Fantastic, isn't it? Doesn't get the credit it deserves. What a classic.

My space station, I mean. Since I expanded it's even bigger than a Space Shark's barnacle, and worth twice as much. You've seen the sights, I take it? Had a ride on the Oroflex? Taken a stroll around the biodeck? Marvellous, marvellous.

But you must be tired! Have a seat. No, not there! That's for Polvakian Gem Slugs. You wouldn't walk straight for a month. And your reputation... Maybe just stay standing. And don't touch anything, especially not me. Came down with a nasty case of astro-gastrointestinal flu the other day and the doctors assure me it can be quite deadly.

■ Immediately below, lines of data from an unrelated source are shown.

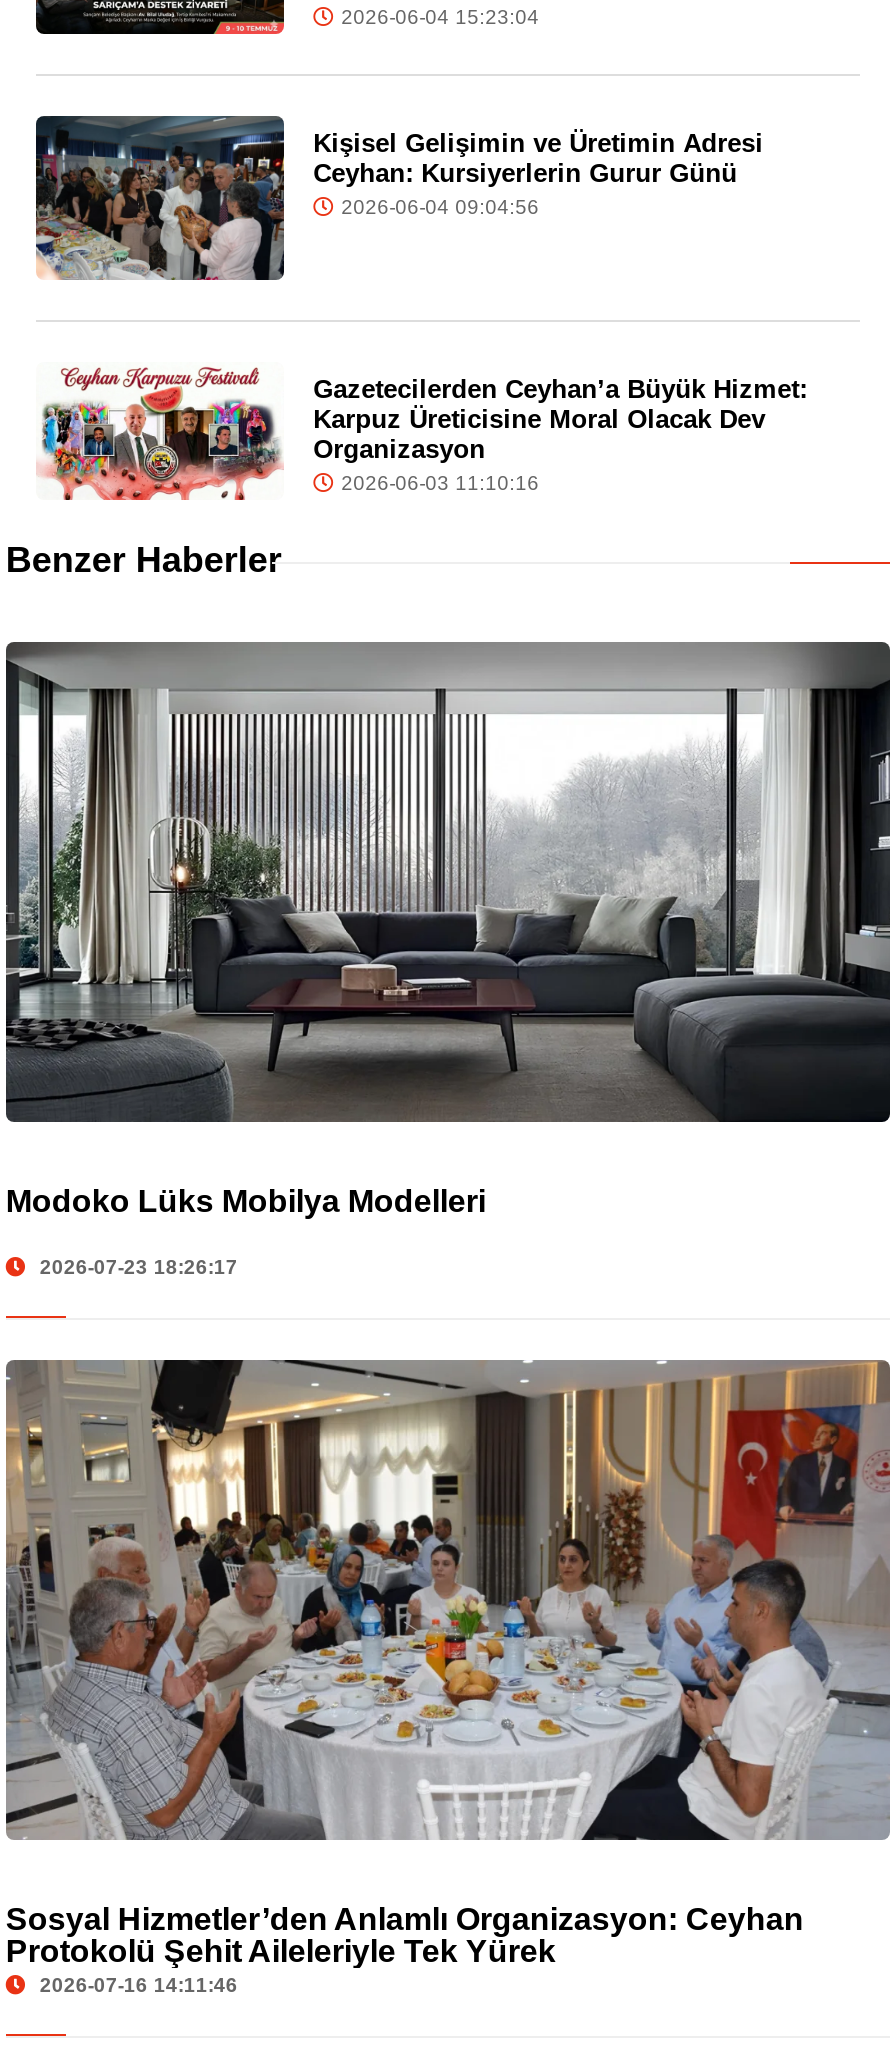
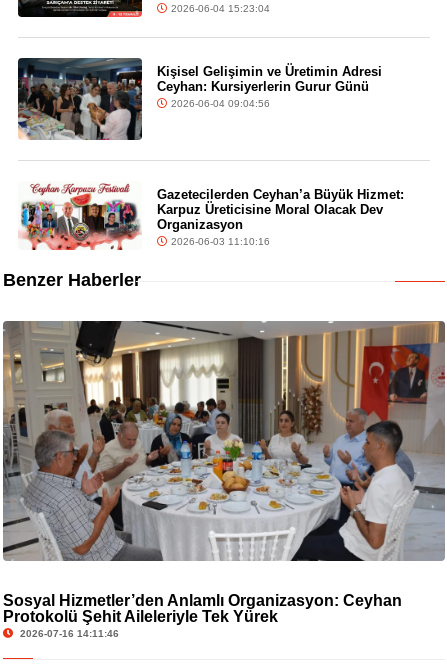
- [image]
- Modoko Lüks Mobilya Modelleri
- 2026-07-23 18:26:17
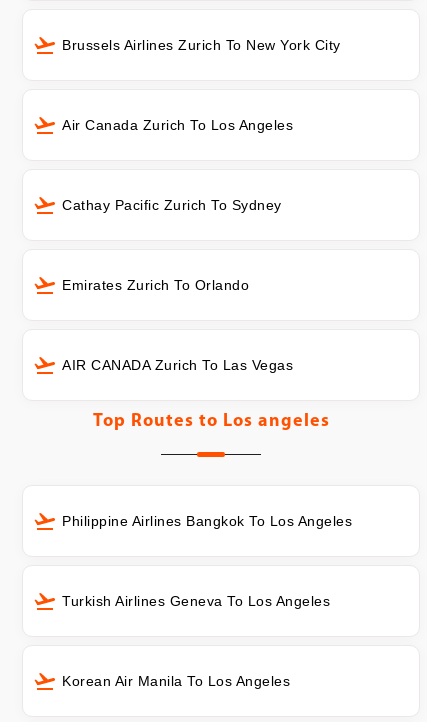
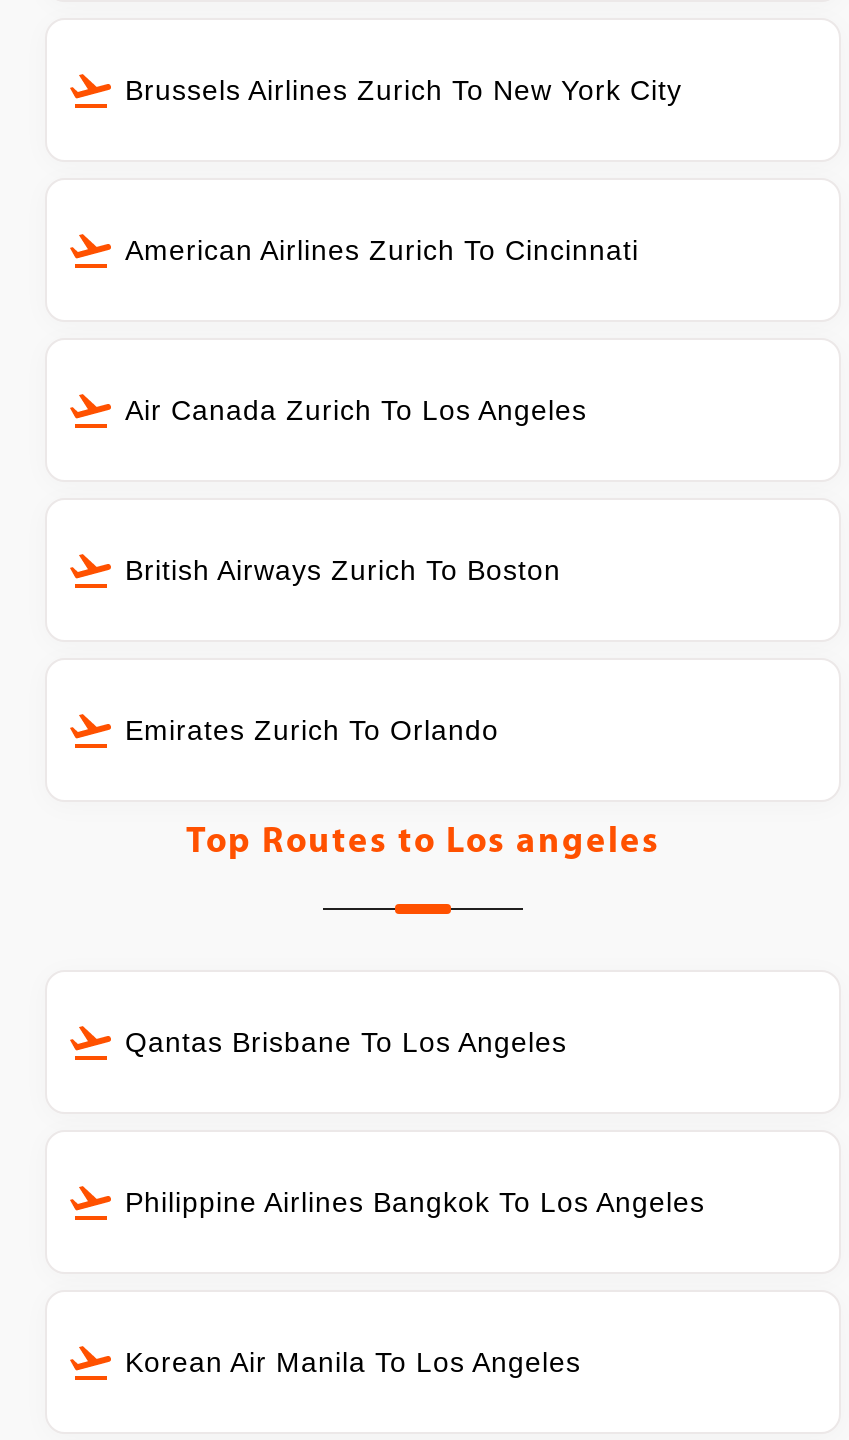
+ American Airlines Zurich To Cincinnati

moved down: Air Canada Zurich To Los Angeles

- Cathay Pacific Zurich To Sydney
+ British Airways Zurich To Boston

moved down: Emirates Zurich To Orlando

- AIR CANADA Zurich To Las Vegas

+ Qantas Brisbane To Los Angeles

moved down: Philippine Airlines Bangkok To Los Angeles

- Turkish Airlines Geneva To Los Angeles
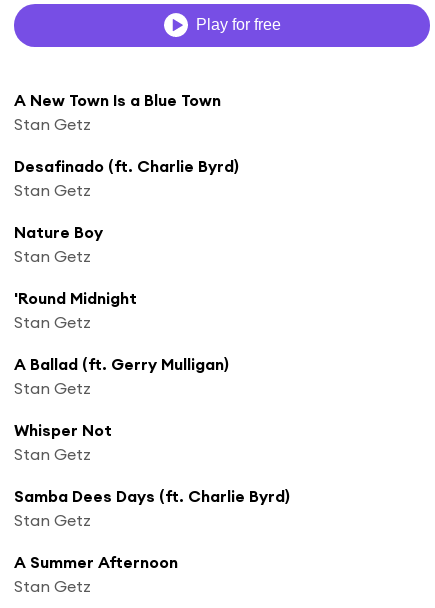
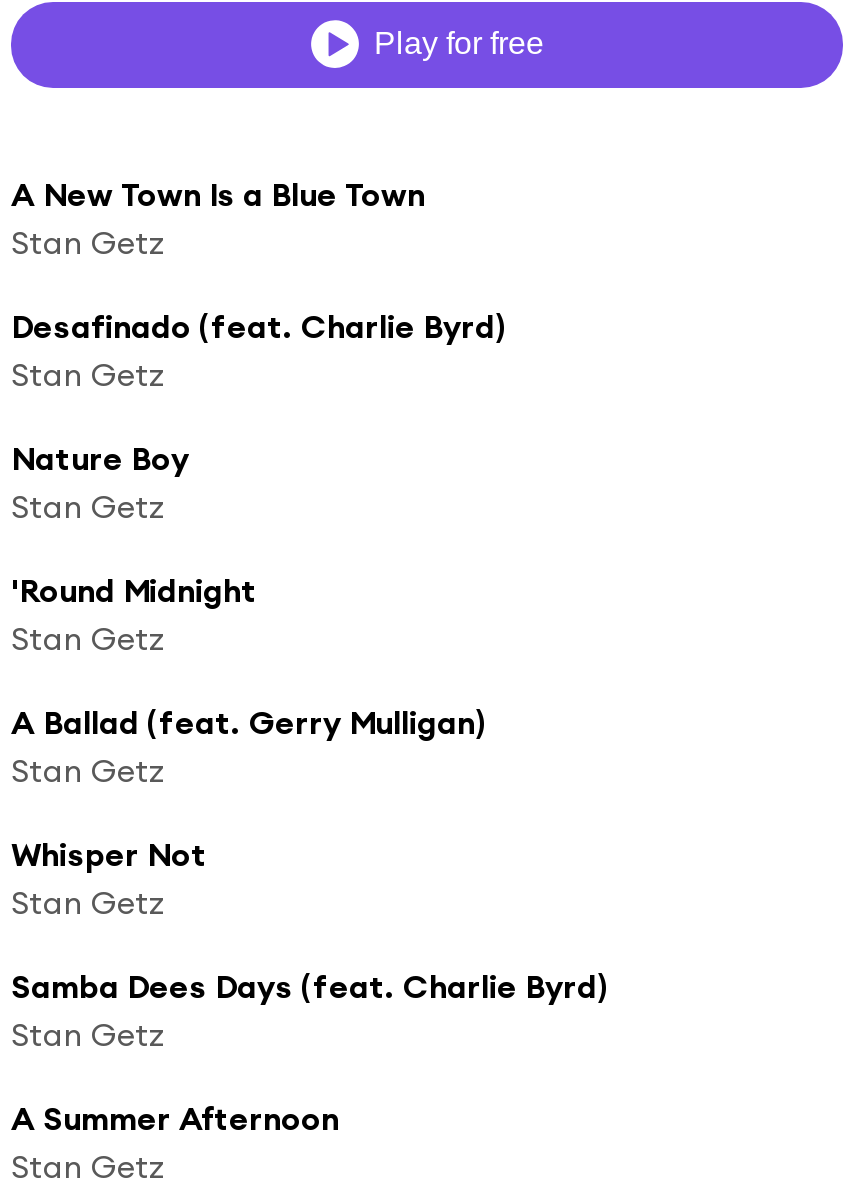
- Desafinado (ft. Charlie Byrd)
+ Desafinado (feat. Charlie Byrd)

- A Ballad (ft. Gerry Mulligan)
+ A Ballad (feat. Gerry Mulligan)

- Samba Dees Days (ft. Charlie Byrd)
+ Samba Dees Days (feat. Charlie Byrd)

You know, you don't look like a tourist. You're much poorer, for one thing, and you've got that determined glint in your eye, like a Borean metatiger slinking through the antigrass towards a kill. Ah! I understand. You're not here to see my station, recently voted #9 holiday destination in the Adraxus cluster, recently voted #12 cluster in the galaxy if I might add. You're here for the other thing. You want to know why everyone has such fond memories of this Startopia game. Well, I'll tell you.

Note the kinda-face they've kinda-given the laser turret in the upper left.

Startopia was a good idea to begin with. Sim Space Station, basically, except it had so much more heart than that. Instead of bothering you with the extraordinary pain in the ass that would be building life support systems, airlocks, power stations, water pipes and God knows what else, Startopia had you running a kind of autonomous galactic petrol station.

Aliens show up, and you extract money from them however you can while trying to keep casualties to a minimum. It was Babylon 5 run by the Muppets, which is about as flippant a comparison as the game itself.

Looking back at Startopia, I think this easy, amused tone might have been the most appealing thing about it, and I don't mean that in a negative way. This game understood the same thing that Dungeon Keeper did and that Viva Piñata didn't [*sprays coffee on keyboard* -Ed], which isn't particularly surprising since Mucky Foot was started by ex-Bullfrog employees. Startopia understood the importance of giving the player a nice place to be.

You're from Dematox 9, an artificial world in the Oparay Ting system? My mother's from there! Hired!

Your station is a hugely seductive piece of design. Wonderfully, going back to Startopia today it still charms and glitters, and not just because of the tattered miracle that is PC gaming and increased resolutions and whatnot.

It's in the immutable things - the animations of your Scuzzer droids (and their security counterparts, the Fuzzers) as they go about their routine maintenance are all cute, and watching smaller aliens climb up onto waiting seats in your sickbay. There's the fact that you can read the bios and names of all your visitors (Dr. Kerg Bifkin, Grubby Yonksjubbly, Ikipeep), and watch them jump for joy when you hire them.